> [Exercise directions] Please copy each line below that contains the string "server".

------------------------

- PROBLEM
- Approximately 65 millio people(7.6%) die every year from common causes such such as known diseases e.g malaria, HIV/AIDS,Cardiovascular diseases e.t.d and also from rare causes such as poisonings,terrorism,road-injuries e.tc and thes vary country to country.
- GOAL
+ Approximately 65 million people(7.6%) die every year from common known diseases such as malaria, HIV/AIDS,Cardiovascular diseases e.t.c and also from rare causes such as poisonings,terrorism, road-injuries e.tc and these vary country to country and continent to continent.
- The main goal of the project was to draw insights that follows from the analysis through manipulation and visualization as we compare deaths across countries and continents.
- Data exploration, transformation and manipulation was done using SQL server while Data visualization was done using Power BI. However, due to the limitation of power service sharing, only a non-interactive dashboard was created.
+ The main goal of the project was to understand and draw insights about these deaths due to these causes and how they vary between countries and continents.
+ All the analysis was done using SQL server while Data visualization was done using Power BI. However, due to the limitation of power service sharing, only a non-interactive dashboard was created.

------------------------

> [Result]
- Data exploration, transformation and manipulation was done using SQL server while Data visualization was done using Power BI. However, due to the limitation of power service sharing, only a non-interactive dashboard was created.
+ All the analysis was done using SQL server while Data visualization was done using Power BI. However, due to the limitation of power service sharing, only a non-interactive dashboard was created.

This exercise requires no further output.